[Source data Boundary: Start]

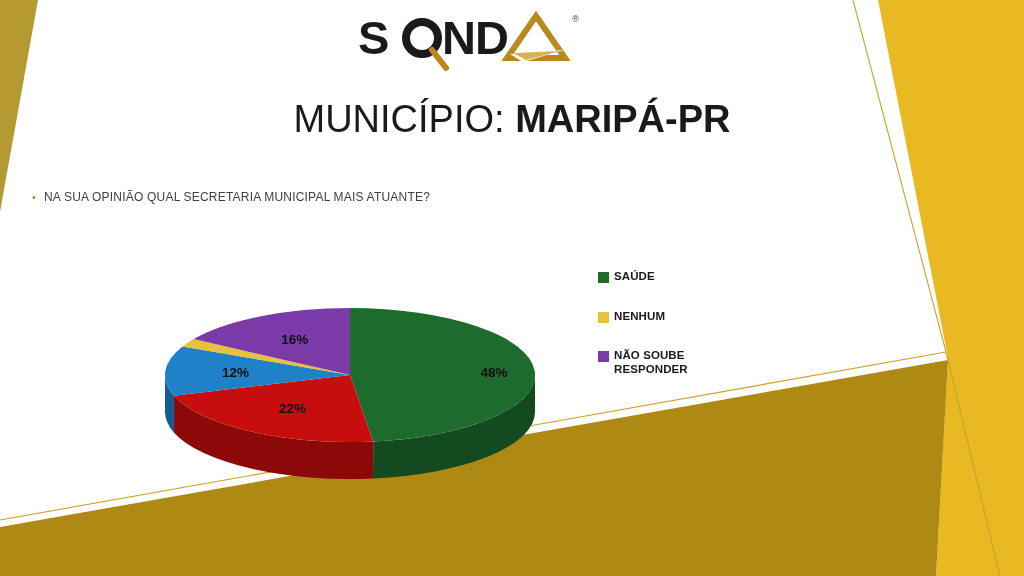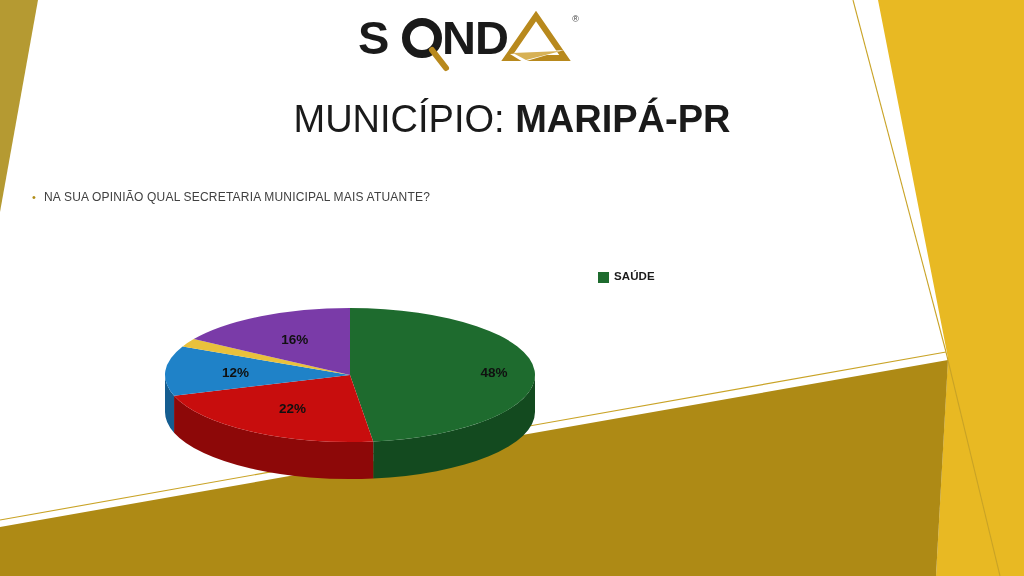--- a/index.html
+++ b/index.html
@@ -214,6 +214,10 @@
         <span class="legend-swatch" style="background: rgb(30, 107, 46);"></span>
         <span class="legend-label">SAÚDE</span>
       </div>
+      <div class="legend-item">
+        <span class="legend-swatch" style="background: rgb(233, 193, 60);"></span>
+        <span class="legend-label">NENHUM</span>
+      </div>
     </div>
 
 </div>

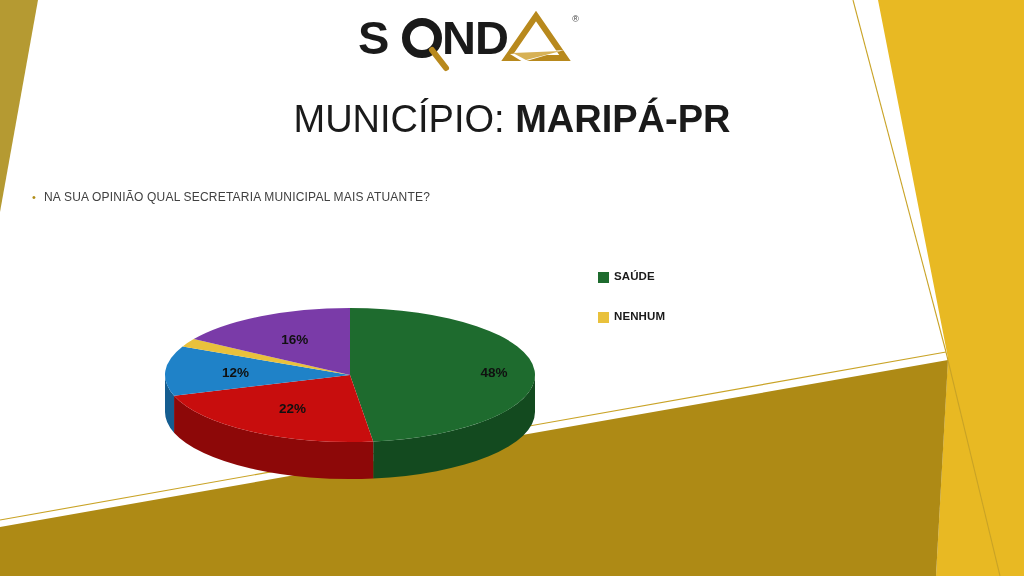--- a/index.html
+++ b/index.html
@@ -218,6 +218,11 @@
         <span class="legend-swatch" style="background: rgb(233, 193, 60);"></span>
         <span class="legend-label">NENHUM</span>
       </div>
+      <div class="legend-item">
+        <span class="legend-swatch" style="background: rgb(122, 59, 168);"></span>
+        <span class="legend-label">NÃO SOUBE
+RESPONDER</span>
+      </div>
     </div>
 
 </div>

[Source data Boundary: End]

■ What this task involves ■
What is needed is a verbatim copy of the entries, leaving out any pictures.

■ Reply ■
--- a/index.html
+++ b/index.html
@@ -214,6 +214,10 @@
         <span class="legend-swatch" style="background: rgb(30, 107, 46);"></span>
         <span class="legend-label">SAÚDE</span>
       </div>
+      <div class="legend-item">
+        <span class="legend-swatch" style="background: rgb(233, 193, 60);"></span>
+        <span class="legend-label">NENHUM</span>
+      </div>
     </div>
 
 </div>

--- a/index.html
+++ b/index.html
@@ -218,6 +218,11 @@
         <span class="legend-swatch" style="background: rgb(233, 193, 60);"></span>
         <span class="legend-label">NENHUM</span>
       </div>
+      <div class="legend-item">
+        <span class="legend-swatch" style="background: rgb(122, 59, 168);"></span>
+        <span class="legend-label">NÃO SOUBE
+RESPONDER</span>
+      </div>
     </div>
 
 </div>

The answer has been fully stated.